Siempre me ha llamado la atención el uso de la palabra "motel": suena a escenario norteamericano, a lugar para las andanzas de Sailor y Lula, la pareja inventada por Barry Gifford. Y bueno, esa es la estética que luce.
Nunca he tenido la ocasión de acampar aquí; vivo cerca y sería absurdo. Pero sé que es un lugar que cuenta con buenas dotaciones y que ha recibido numerosos premios por la calidad de sus prestaciones, ya desde los años 70, tal como puede leerse en las placas que luce en la fachada.
Tiene dos piscinas de uso restringido para los campistas: es un requisito imprescindible. Alguna vez han tenido que sacar a alguna señora del barrio empeñada en saltarse las normas a la torera y que, sin encomendarse ni a Dios ni al diablo, se ha tirado en plancha a una de las piscinas, con su bambo de fantasía, su pelo tintado y sus chanclas de no menos colorines. Al parecer, solo atendió a razones para salir de la piscina cuando los socorristas la amenazaron con obligarla a hacer largos durante todo el día, lo que le pareció un precio demasiado alto que no estaba dispuesta a pagar.

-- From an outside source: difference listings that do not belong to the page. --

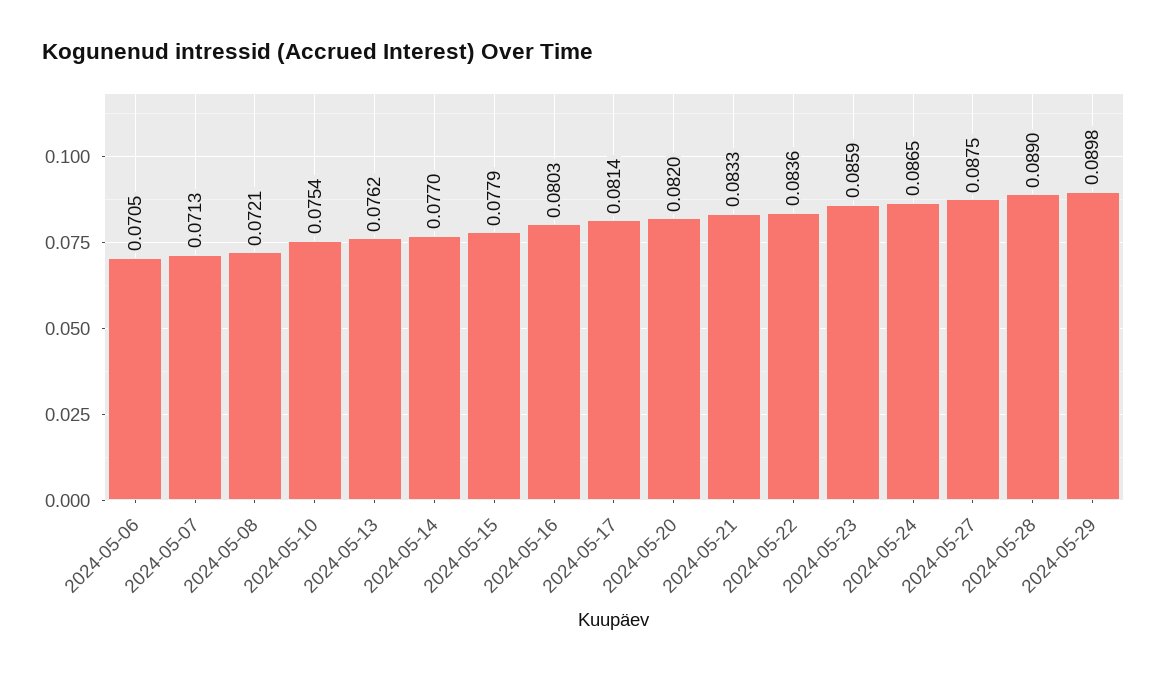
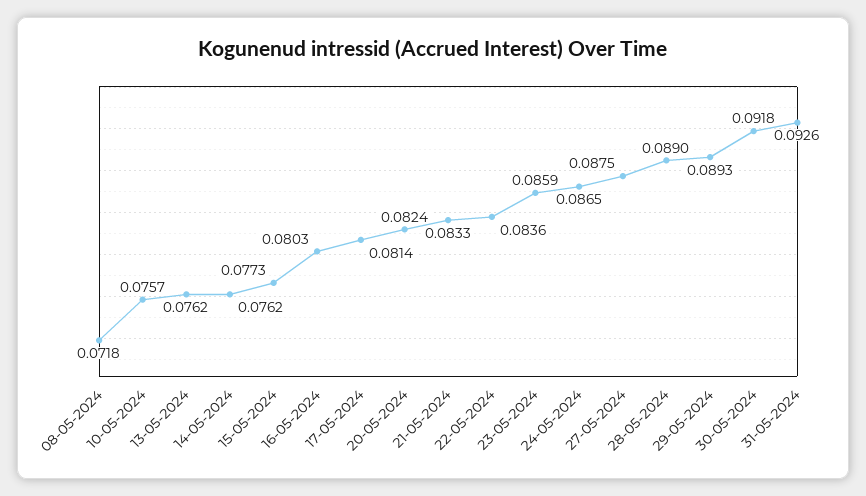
2024-05-06: 0.0705 -> none
2024-05-07: 0.0713 -> none
2024-05-08: 0.0721 -> 0.0718
2024-05-10: 0.0754 -> 0.0757
2024-05-14: 0.077 -> 0.0762
2024-05-15: 0.0779 -> 0.0773
2024-05-20: 0.082 -> 0.0824
2024-05-29: 0.0898 -> 0.0893
30-05-2024: none -> 0.0918
31-05-2024: none -> 0.0926

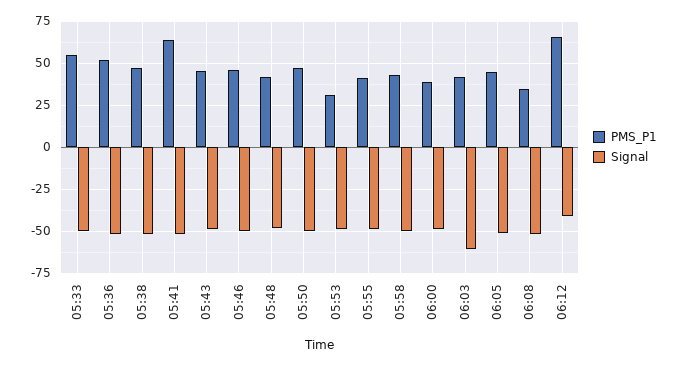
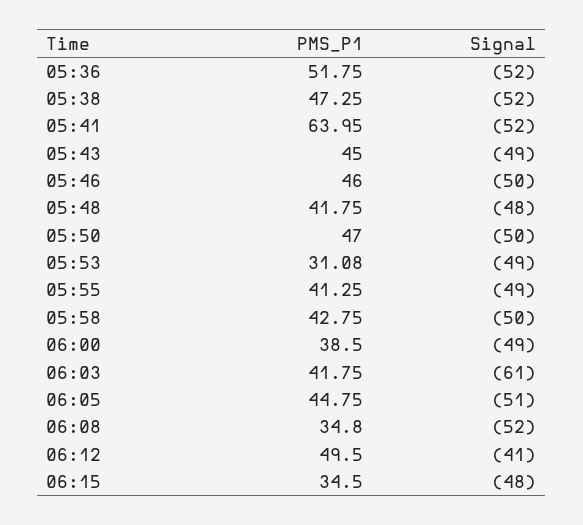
PMS_P1, 05:33: 55 -> none
Signal, 05:33: -50 -> none
PMS_P1, 06:12: 65 -> 49.5
PMS_P1, 06:15: none -> 34.5
Signal, 06:15: none -> -48

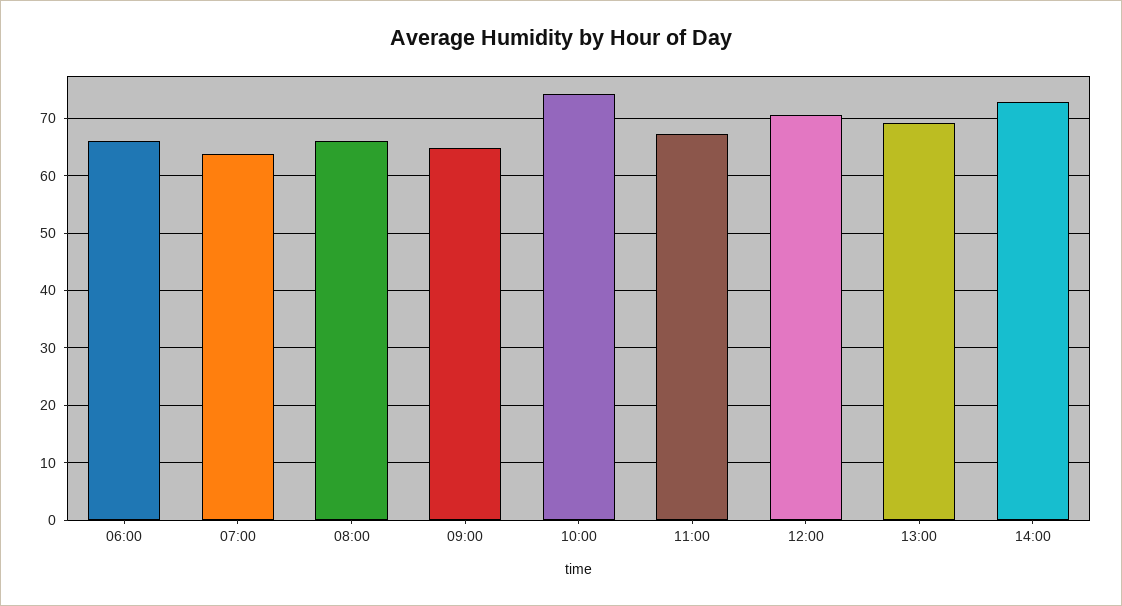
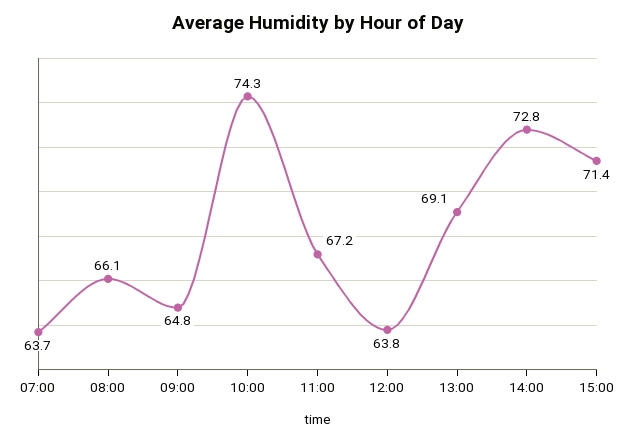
06:00: 66 -> none
12:00: 70 -> 63.8
15:00: none -> 71.4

Me pregunto cómo ha sobrevivido este oasis milagroso al acecho sin escrúpulos de los depredadores de cualquier vestigio verde en la ciudad: sin duda representa un terrero muy apetecible para los dioses del hormigón. ¿De cuántos bloques estamos hablando? ¿Y plantas? ¿Y pisos por planta? O estudios para los estudiantes del campus de Cartuja. ¿Y en términos de plazas de garaje? Me pregunto si, por maravilla, goza de alguna protección especial.
Al menos, para quienes no acampamos allí, la terraza y el restaurante sí son de acceso público, y durante las noches de verano se está en la gloria con una cerveza fría y es frescor de los árboles y la piscina. Lo que no me gusta es que también aquí las sillas y las mesas sean de plástico proporcionadas por una marca publicitaria. Pero puedo transigir con ello, a cambio de que este camping motel siga durante muchos años en su actual emplazamiento. Es mi sitio favorito del barrio.